Avec la musique française, Bertrand Chamayou (photo) est chez lui ; après celle d’un Franck(Naïve) et d’un Ravel(Erato), la réussite du programme Saint-Saëns qui sort tout juste chez Erato ne surprend guère. N’empêche, quel magnifique cadeau de rentrée le pianiste nous fait-il avec cette interprétation racée, vivante, gorgée de couleurs, portée par la baguette d’un Krivine des grands jours –  à la tête de l’Orchestre National de France – dans les Concertos n° 2 et n° 5 « L’Egyptien ». Pas moins séduisant, le bouquet de pages pour piano solo qui complètent l’album achève d’en faire un véritable concentré de l’art du compositeur au clavier.

Un trait d'union entre Liszt et Ravel
« Saint-Saëns est un auteur que j’ai toujours aimé, confie B. Chamayou, il forme une sorte de trait d’union entre Liszt et Ravel. » D’aucuns se souviennent peut-être qu’à ses tout débuts, le pianiste a joué le Concerto n° 3, avec l’Orchestre Poitou-Charentes dirigé par Jean-François Heisser, dans le cadre d’une intégrale Saint-Saëns au Festival Piano en Valois d’Angoulême. On ne lui en veut guère d’avoir délaissé le moins intéressant des 5 Concertos. En revanche, le 2ème et le 5ème « L’Egyptien » figurent eux aussi depuis longtemps à son répertoire et il a fréquemment l’occasion de les donner, « toujours avec beaucoup plaisir. » Que les organisateurs le sollicitent pour ces opus n’étonne pas tant la luminosité et la richesse de sa palette sonore s’accordent idéalement à leurs atmosphères.

Extraire ce qui mérite de traverser le temps
Pourtant, « c’est la musique pour piano solo qui a suscité l’idée de faire ce disque, reconnaît-il.

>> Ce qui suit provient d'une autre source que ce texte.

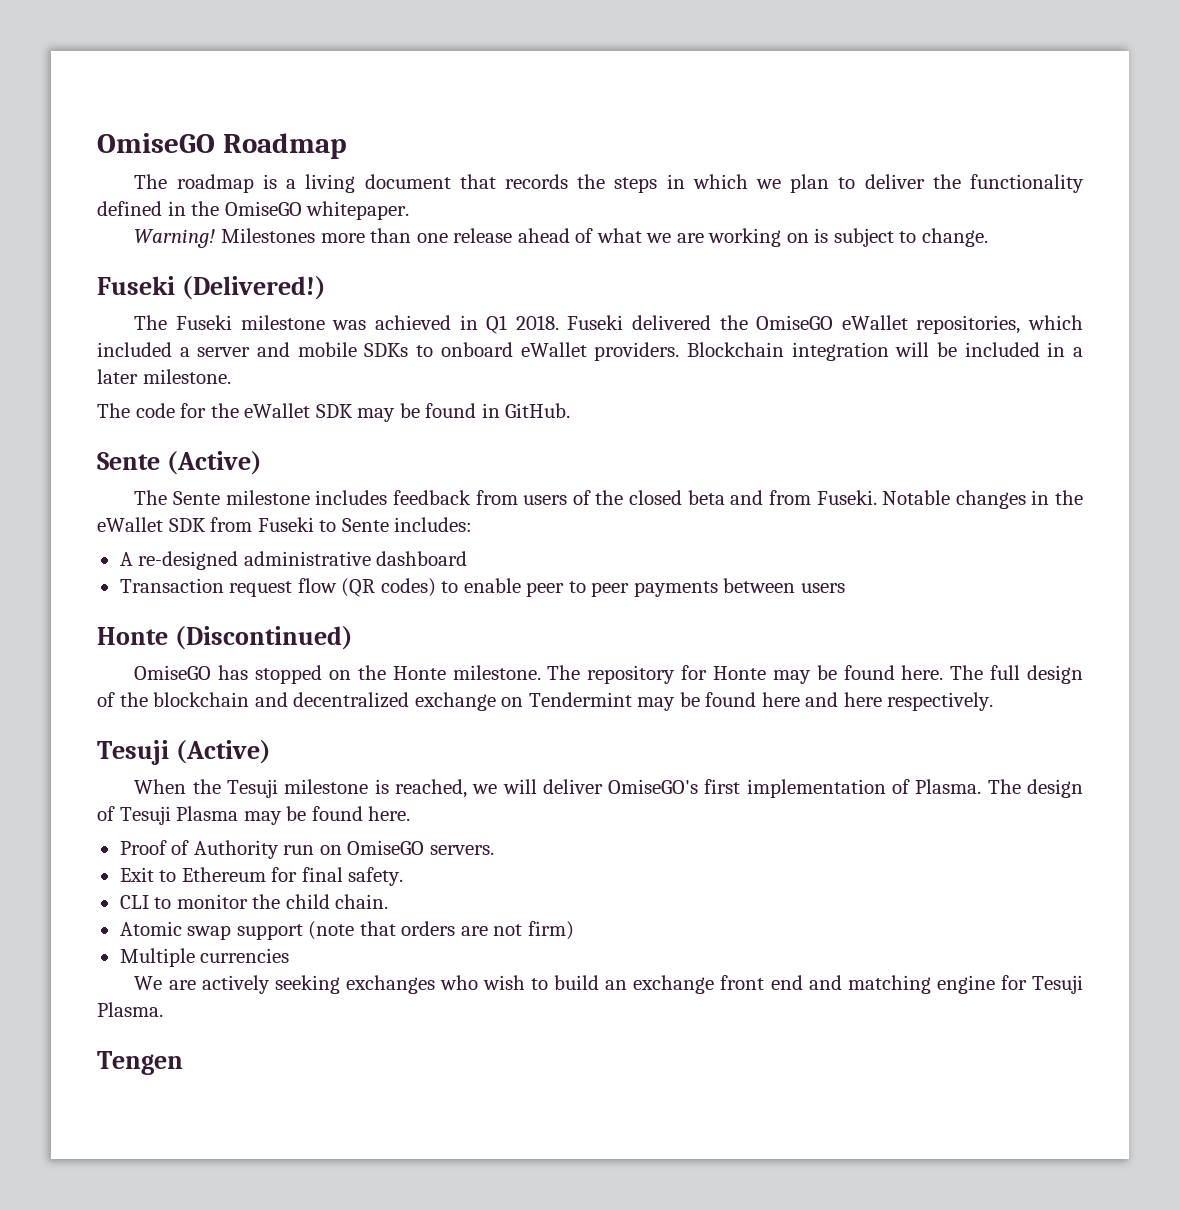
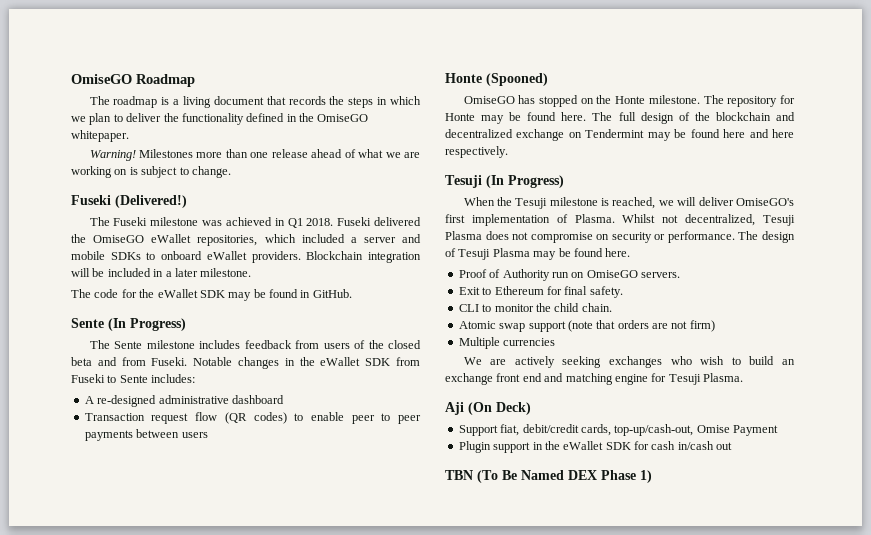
[166,451,262,475] (Active) -> [108,318,186,331] (In Progress)
[174,626,353,650] (Discontinued) -> [486,73,548,86] (Spooned)
[175,740,271,764] (Active) -> [486,175,564,188] (In Progress)
(982, 786) none -> [622,214,795,226] [445,231,735,243] Whilst not decentralized, Tesuji Plasma does not compromise on security or performance.
[97,1051,183,1075] Tengen -> [445,402,531,415] [458,424,778,436] [458,441,733,453] [445,470,652,483] Aji (On Deck) // Support fiat, debit/credit cards, top-up/cash-out, Omise Payment // Plugin support in the eWallet SDK for cash in/cash out // TBN (To Be Named DEX Phase 1)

Depuis tout gamin je suis un grand déchiffreur, j’aime aller à la pêche au répertoire. Saint-Saëns a laissé près de huit heures de musique pour piano seul. On trouve des choses ennuyeuses, d’autres simplement ingénieuses, mais aussi l’équivalent d’une bonne heure d’excellente musique ». Il était hors de question de réaliser une intégrale, de jouer la carte de « la rareté pour la rareté » et de noyer de pures merveilles sous une masse de simples curiosités. Dans ce corpus inégal, Chamayou a joué ce qu’il considère être « le rôle de l’interprète » et a choisi « d’extraire ce qui mérite de traverser le temps ». « De véritables petits joyaux », qui ne manqueront pas de surprendre – et de séduire, on l’espère – ceux qui réduisent Saint-Saëns à la notion d’académisme. Bertrand Chamayou sait l’admiration que Ravel vouait à cet auteur, et se souvient d’une conversation avec Henri Dutilleux, très sensible lui aussi à l’art de son devancier.

© Marco Borggreve

© Marco Borggreve

Charme envoûtant
« Dans toutes les œuvres de Saint-Saëns, une chose me fascine, confie le pianiste : malgré la facture extrêmement classique et un côté quasi prévisible, il y a toujours, dans un mouvement mélodique ou dans un accord, une légère bizarrerie quelque part, qui amène un charme envoûtant – et tire du côté de l’Orient souvent ; le Concerto "L'Egyptien" offrant un cas extrême de ce point de vue – ; une sorte de faille qui révèle une partie moins stricte qu’il n’y paraît. C’est ce côté paradoxal du musicien que j’ai voulu mettre en avant dans ce disque. » Comme cela avait été le cas pour son splendide récital Mendelssohn(Naïve), tout en solo, et son album Franck, partagé entre solo et pages concertantes (sous la baguette de Stéphane Denève, à la tête du Royal Scottish Orchestra), B. Chamayou a conçu son disque Saint-Saëns à la manière d’un programme idéal, tel qu’il aimerait le trouver dans le bac d’un disquaire. Quant à la partie avec orchestre, elle lui aura donné l’occasion d’enregistrer pour la première fois avec Emmanuel Krivine, musicien et ami qu’il fréquente depuis très longtemps en concert. « C’était une collaboration logique, souligne-t-il à propos d’un partenaire qui n’offre pas « un simple accompagnement, mais possède une électricité, une verve, une nervosité, une capacité à faire vivre chaque accord. »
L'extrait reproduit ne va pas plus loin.